이제 렌더 파이프라인을, 해당 어트리뷰트들에 데이터를 어떻게 전달할건지를 알려주기 위해 수정해야 합니다. 최소한의 수정만 하기 위해 스토리지 버퍼에서 만든 데이터를 거의 그대로 사용할 것입니다. 하나의 버퍼에는 각 인스턴스의 color와 offset 값을, 하나의 버퍼에는 scale 값을 갖도록 하려 총 두 개의 버퍼를 사용할 것입니다.

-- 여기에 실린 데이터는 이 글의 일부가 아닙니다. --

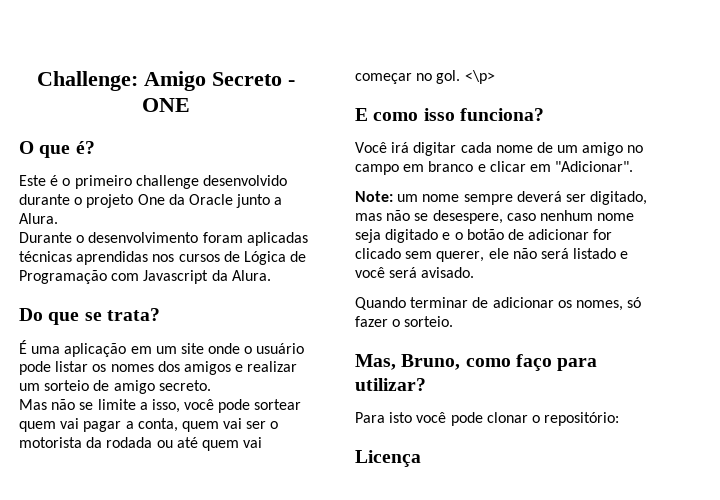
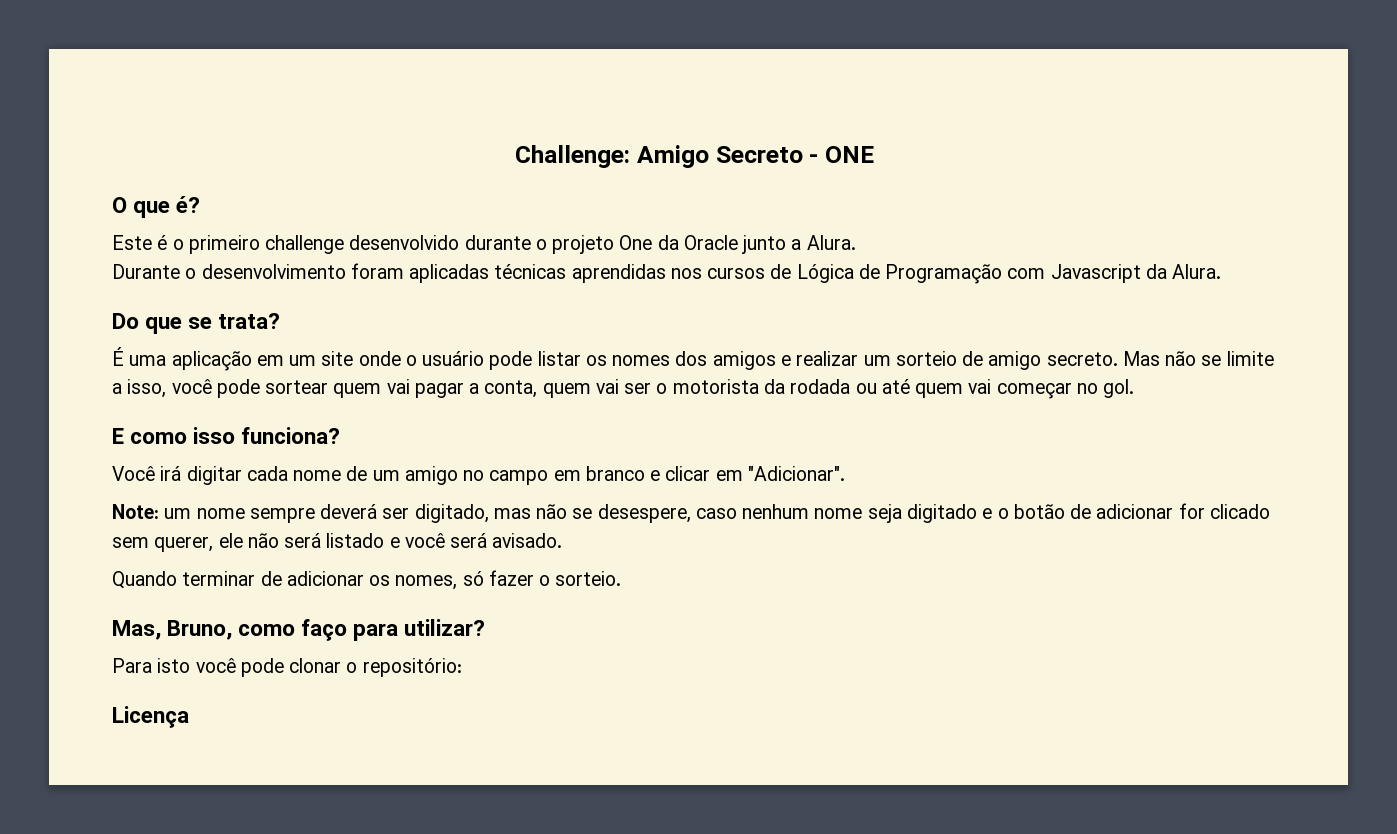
- É uma aplicação em um site onde o usuário pode listar os nomes dos amigos e realizar um sorteio de amigo secreto.
- Mas não se limite a isso, você pode sortear quem vai pagar a conta, quem vai ser o motorista da rodada ou até quem vai começar no gol. <\p>
+ É uma aplicação em um site onde o usuário pode listar os nomes dos amigos e realizar um sorteio de amigo secreto. Mas não se limite a isso, você pode sortear quem vai pagar a conta, quem vai ser o motorista da rodada ou até quem vai começar no gol.

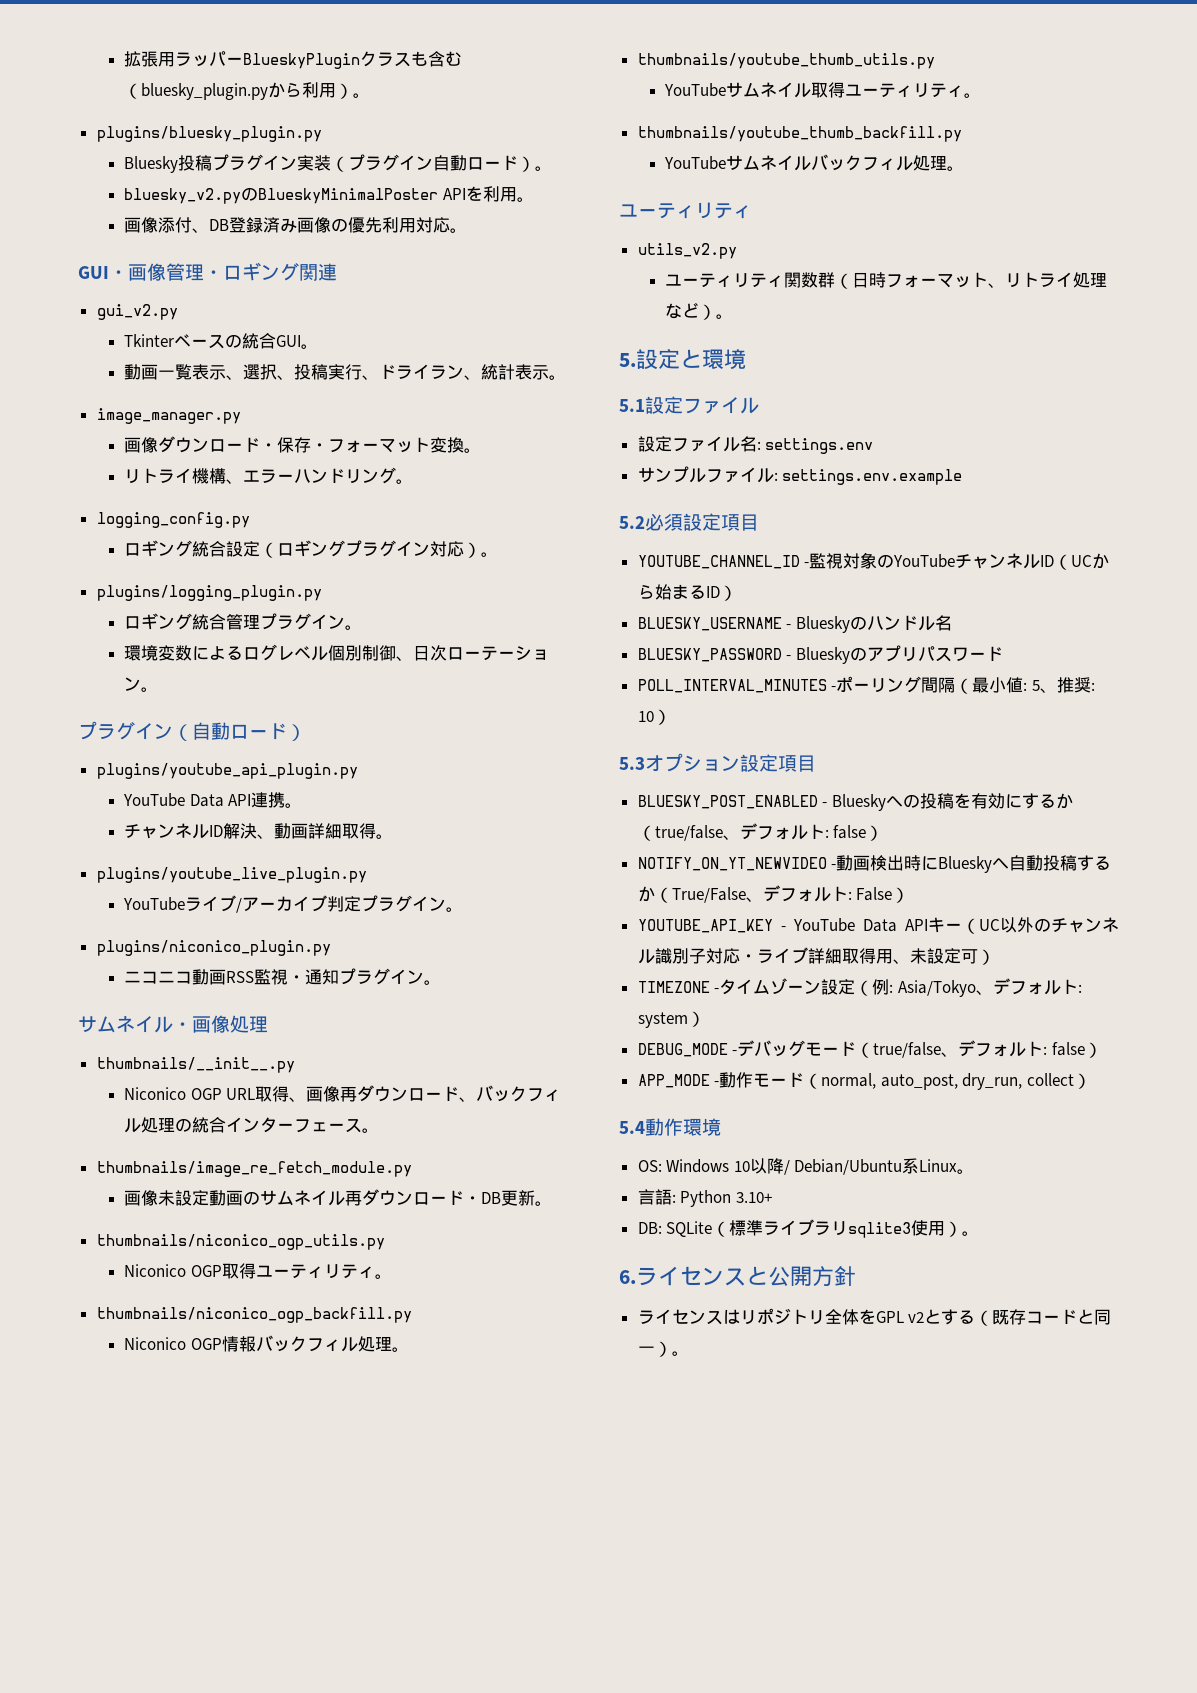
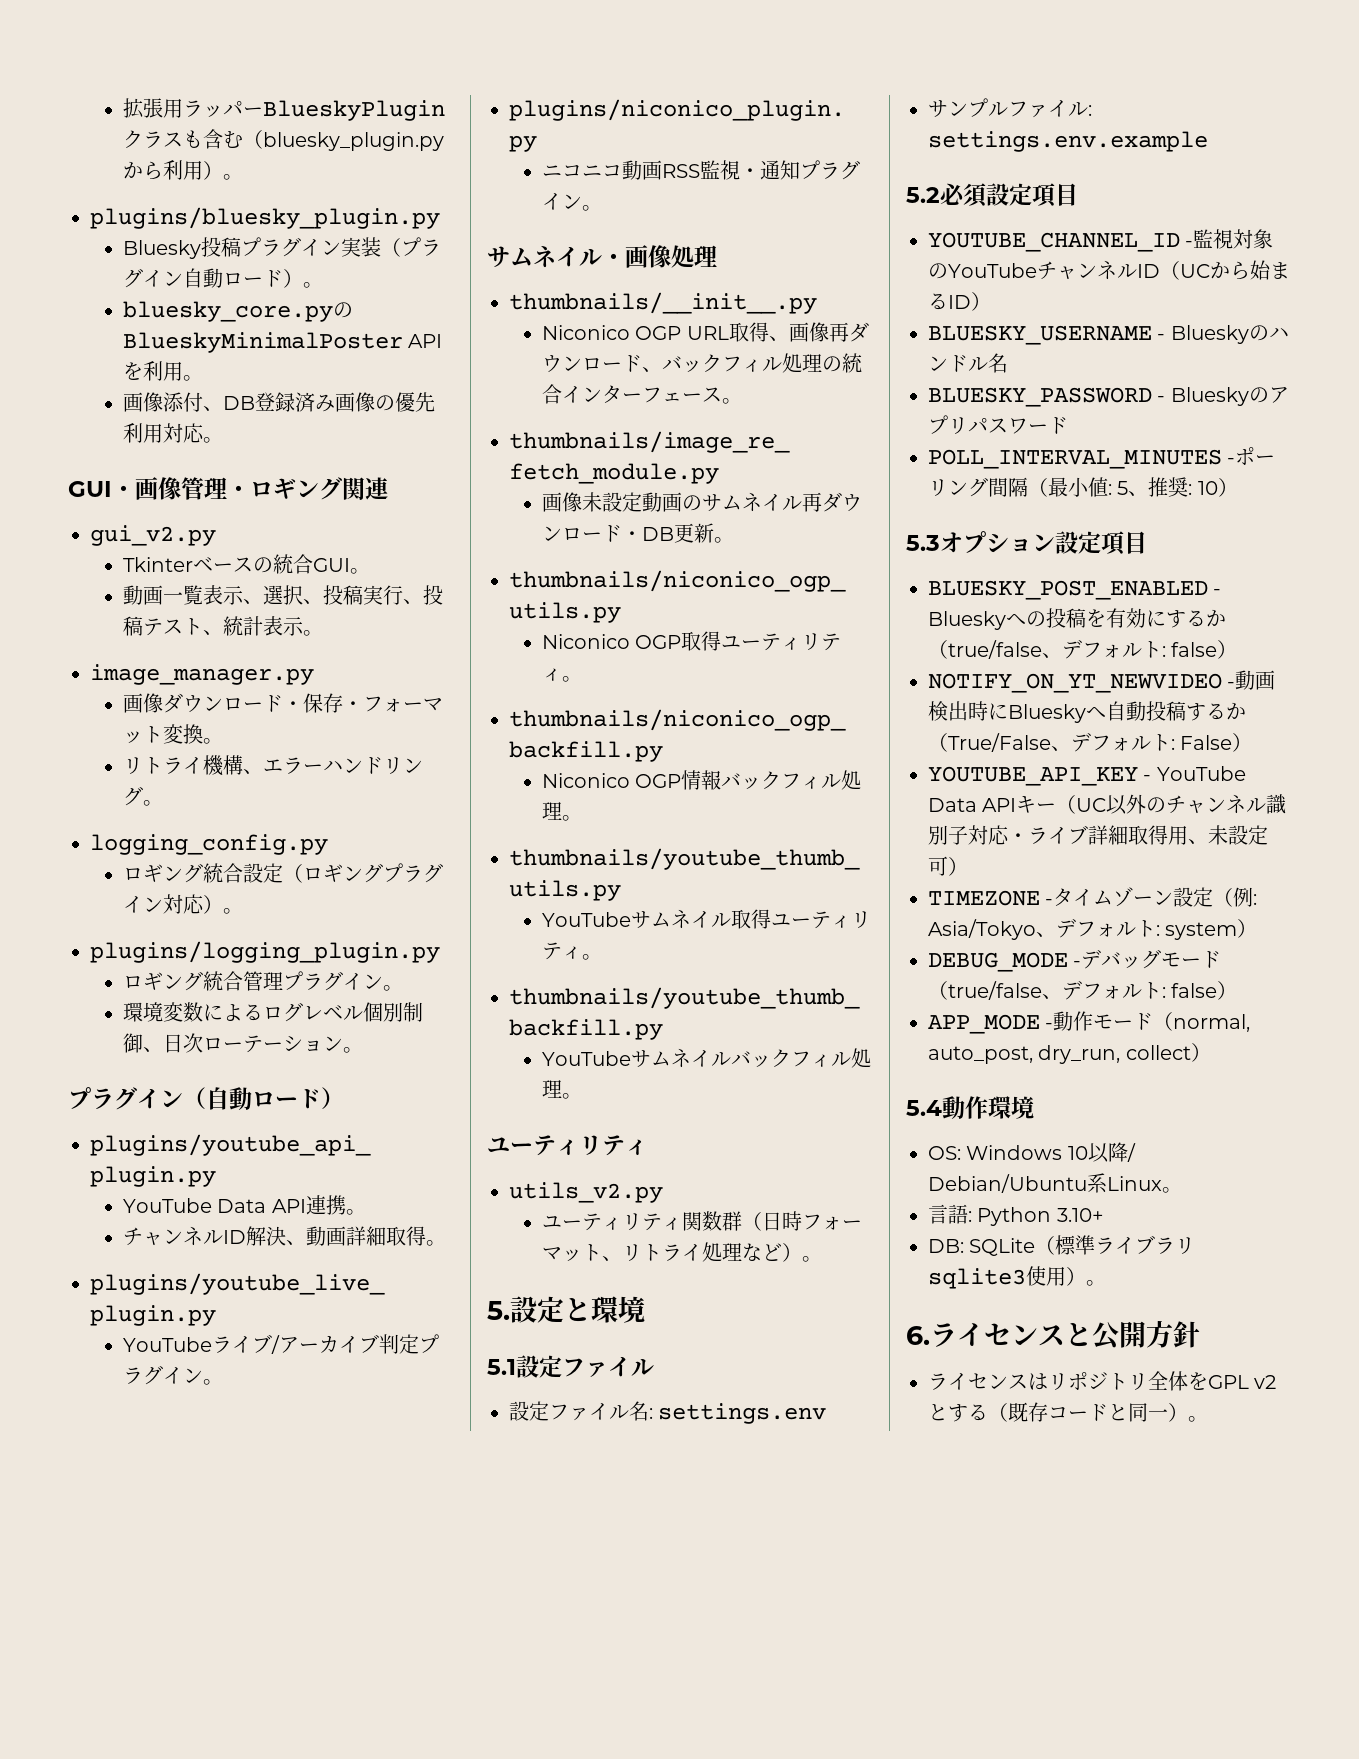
- bluesky_v2.pyのBlueskyMinimalPoster APIを利用。
+ bluesky_core.pyのBlueskyMinimalPoster APIを利用。
- 動画一覧表示、選択、投稿実行、ドライラン、統計表示。
+ 動画一覧表示、選択、投稿実行、投稿テスト、統計表示。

  const pipeline = device.createRenderPipeline({
    label: 'flat colors',
    layout: 'auto',
    vertex: {
      module,
      buffers: [
        {
          arrayStride: 2 * 4, // 2 floats, 4 bytes each
          attributes: [
            {shaderLocation: 0, offset: 0, format: 'float32x2'},  // position
          ],
        },
+        {
+          arrayStride: 6 * 4, // 6 floats, 4 bytes each
+          stepMode: 'instance',
+          attributes: [
+            {shaderLocation: 1, offset:  0, format: 'float32x4'},  // color
+            {shaderLocation: 2, offset: 16, format: 'float32x2'},  // offset
+          ],
+        },
+        {
+          arrayStride: 2 * 4, // 2 floats, 4 bytes each
+          stepMode: 'instance',
+          attributes: [
+            {shaderLocation: 3, offset: 0, format: 'float32x2'},   // scale
+          ],
+        },
      ],
    },
    fragment: {
      module,
      targets: [{ format: presentationFormat }],
    },
  });

buffers 배열에 두 개 요소를 추가하여 총 세 개의 버퍼를 갖게 되었습니다. 즉 WebGPU에 데이터를 세 개 버퍼로 전달할 것임을 알려준 것입니다.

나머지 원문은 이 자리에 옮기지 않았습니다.